Los tubos se incubaron a 37ºC y se agitaron a 60 rpm. En diversas ocasiones se centrifugaron los tubos y se eliminó el TP508 soltado que contenía sobrenadante y se congeló para análisis subsiguiente. Luego, se agregó PBS reciente a las microsferas y se continuó la incubación. El TP508 del sobrenadante se midió por absorbancia en 276 nm. Para cada fórmula se realizaron determinaciones cuadruplicadas de la salida. Las fórmulas B y D no demostraron salida de droga detectable durante 28 días de incubación a 37ºC, mientras que las fórmulas restantes registraron cantidades detectables de TP508, aunque en todos los casos la cantidad de droga salida se encontraba debajo de límites detectables (<1 \mug/mg matriz/día). Las fórmulas A y C registraron la mayor salida de TP508, soltando 60-80% de la droga retenida en 3-4 días. La fórmula C registró la cinética más rápida de desprendimiento y fue elegida para comprobar el modelo de defectos del cartílago en el conejo que se describe en el ejemplo 5.
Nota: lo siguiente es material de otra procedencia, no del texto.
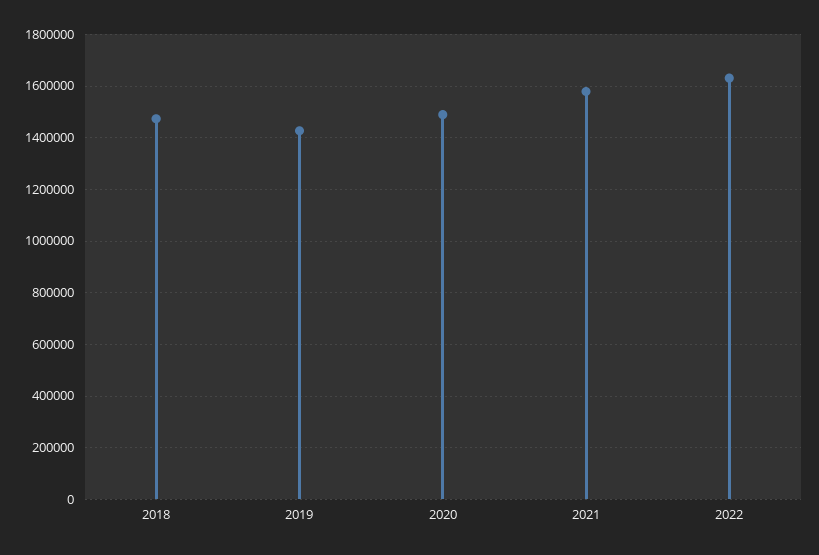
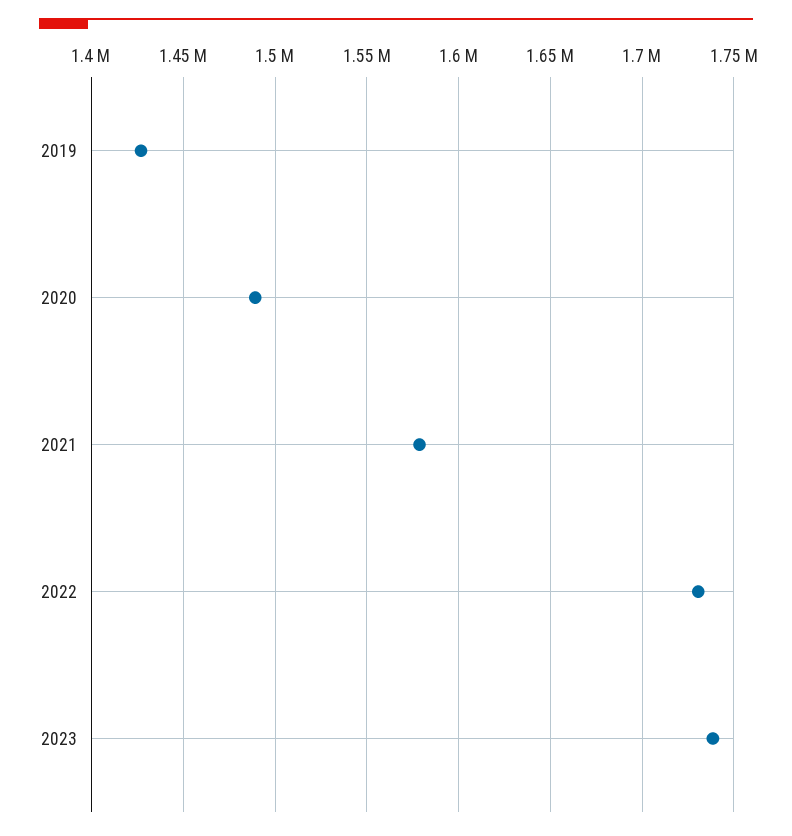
2018: 1475000 -> none
2022: 1625000 -> 1730000
2023: none -> 1740000

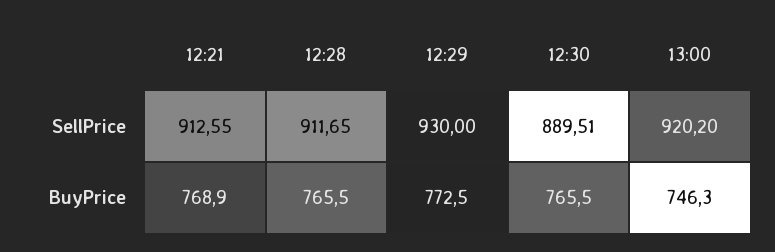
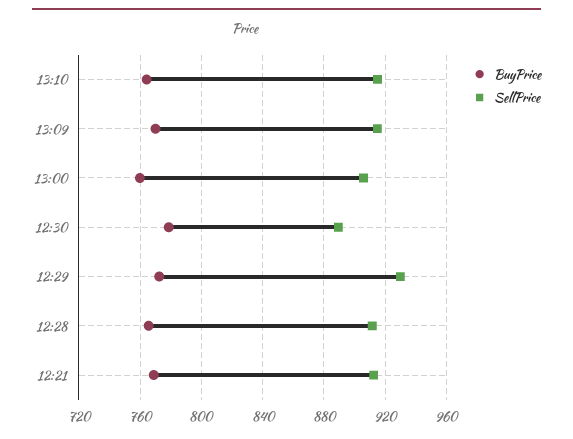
SellPrice, 13:00: 920.2 -> 905
BuyPrice, 12:30: 765.5 -> 780
BuyPrice, 13:00: 746.3 -> 760
BuyPrice, 13:10: none -> 765
SellPrice, 13:10: none -> 915
BuyPrice, 13:09: none -> 770
SellPrice, 13:09: none -> 915

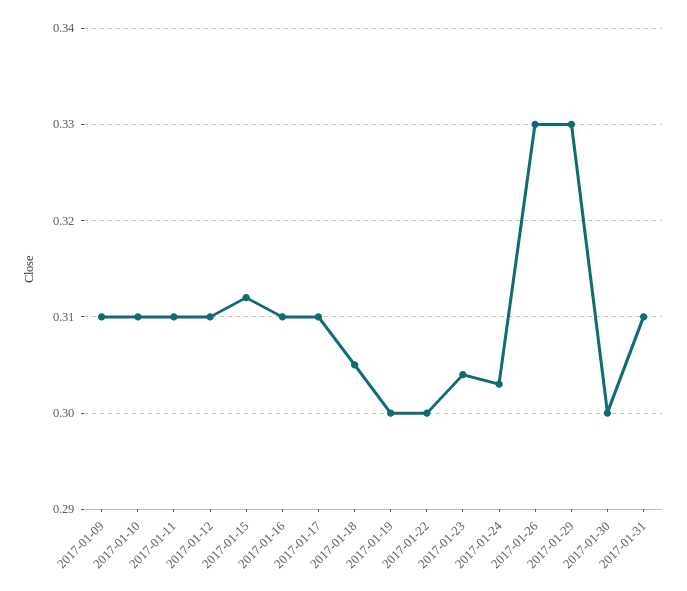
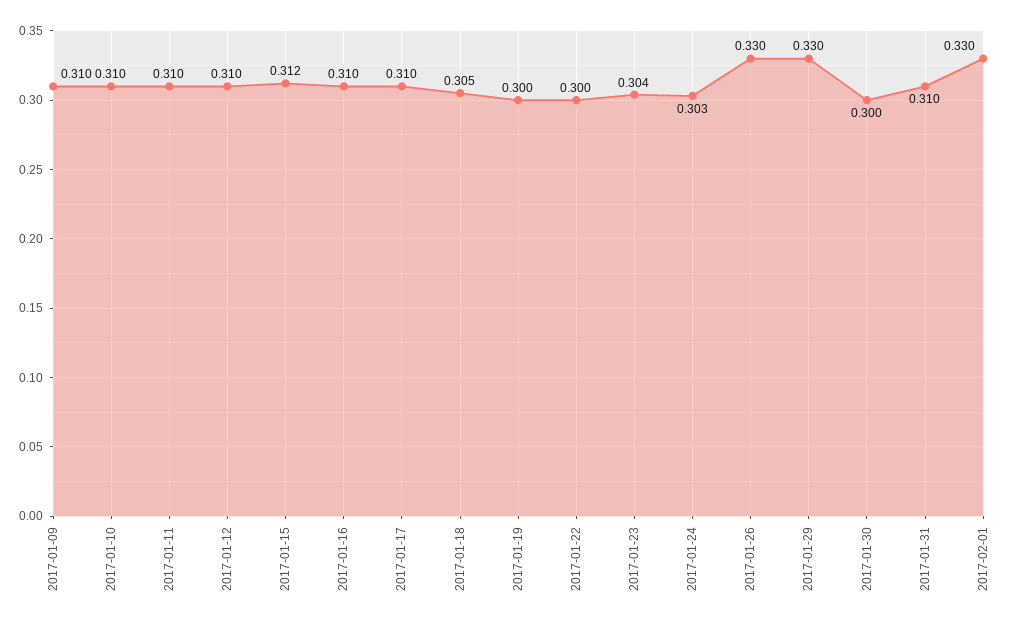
2017-02-01: none -> 0.33

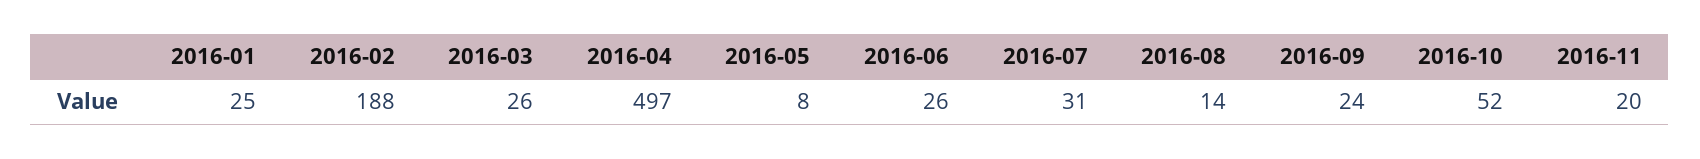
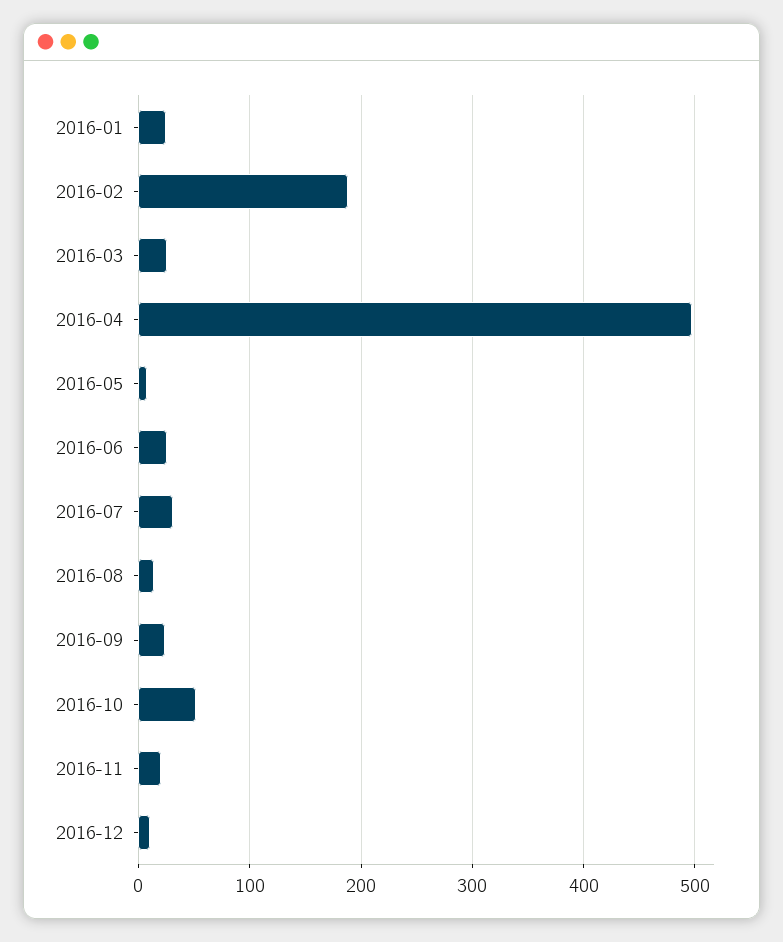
2016-12: none -> 10

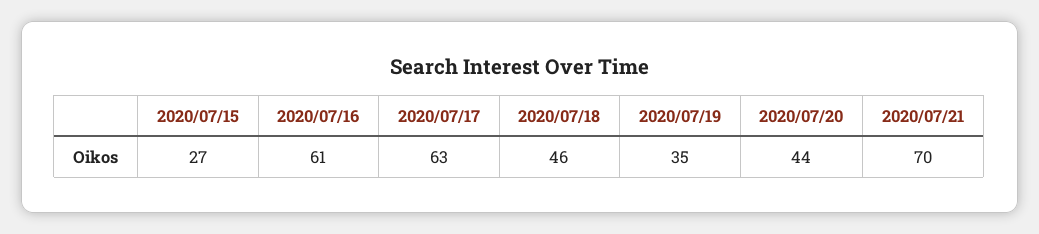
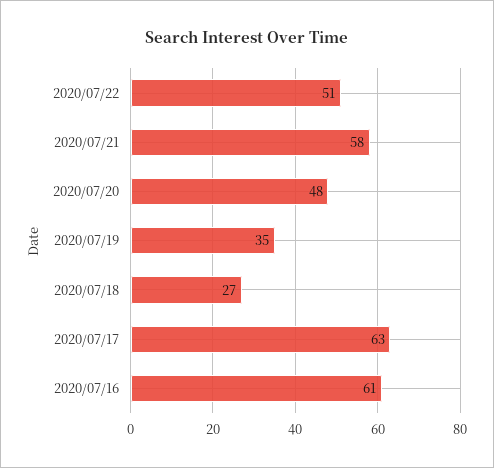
2020/07/15: 27 -> none
2020/07/18: 46 -> 27
2020/07/20: 44 -> 48
2020/07/21: 70 -> 58
2020/07/22: none -> 51

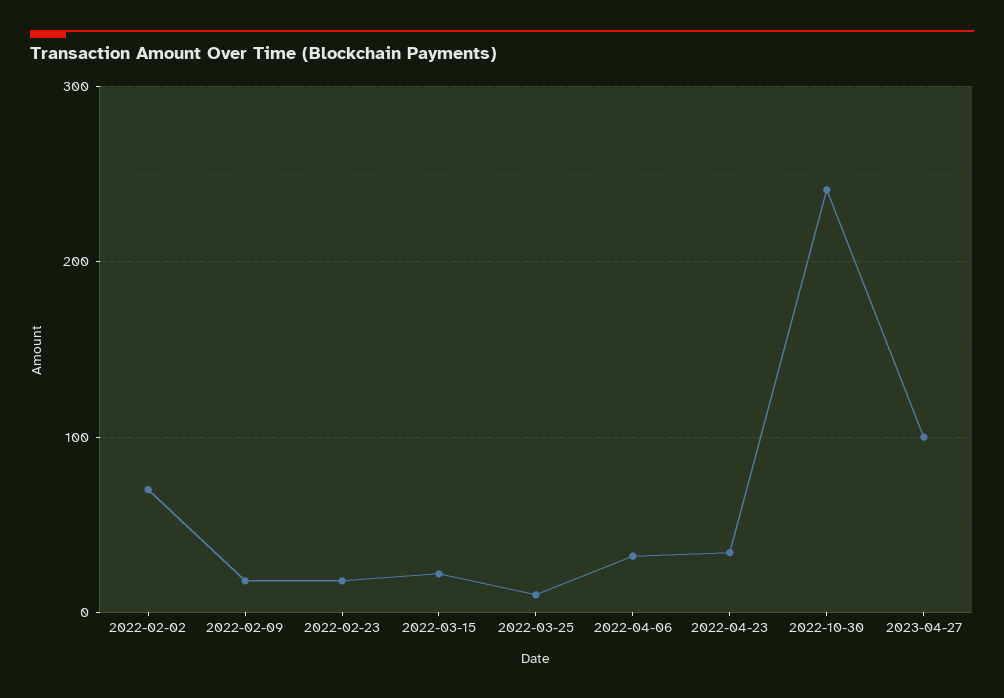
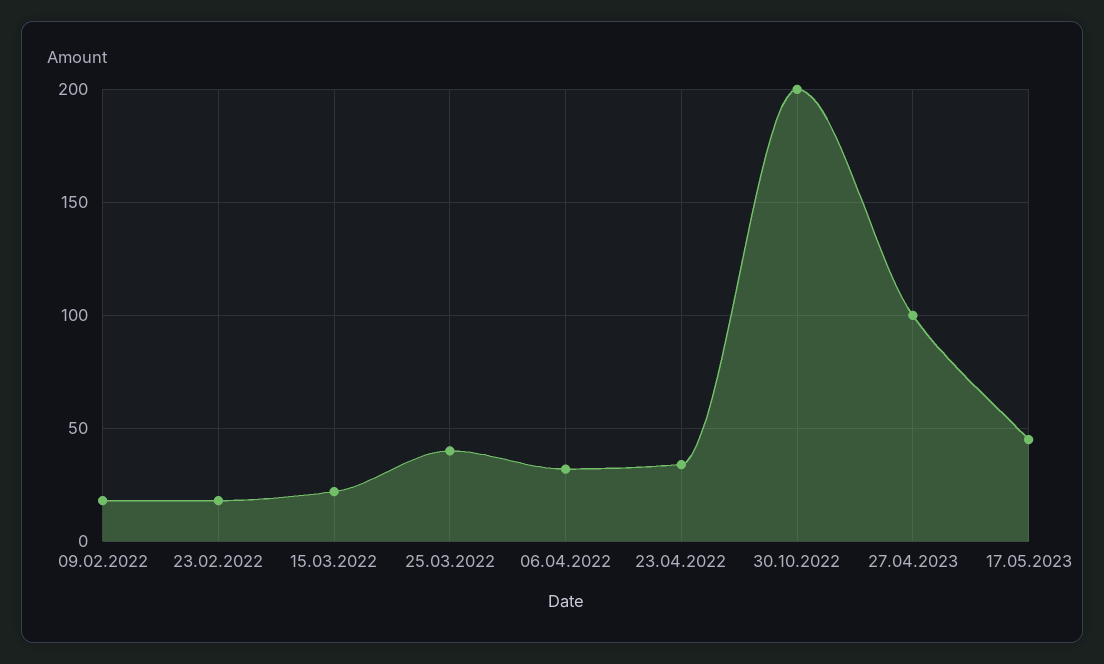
2022-02-02: 70 -> none
2022-03-25: 10 -> 40
2022-10-30: 240 -> 200
17.05.2023: none -> 45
Ejemplo 5 El agonista NPAR TP508 estimula el crecimiento del cartílago en modelos de conejo
Se anestesiaron conejos jóvenes machos neozelandeses (2-3 kilos) (n=15) a los que se administraron artrotomías paratelares bilaterales longitudinales y mediales. Se incidieron la piel, el tejido subcutáneo y la cápsula articular para minimizar la hemorragia. La superficie de la articulación se dejó al descubierto mediante la dislocación lateral de la rótula. Se practicó una incisión de 3 mm de diámetro y 1-2 mm de profundidad en todo el espesor en la hendidura troclear del fémur utilizando un taladro quirúrgico y una punta de acero inoxidable. El objetivo era el de extender la incisión en el interior de la placa subcondral sin perforar el hueso subcondral.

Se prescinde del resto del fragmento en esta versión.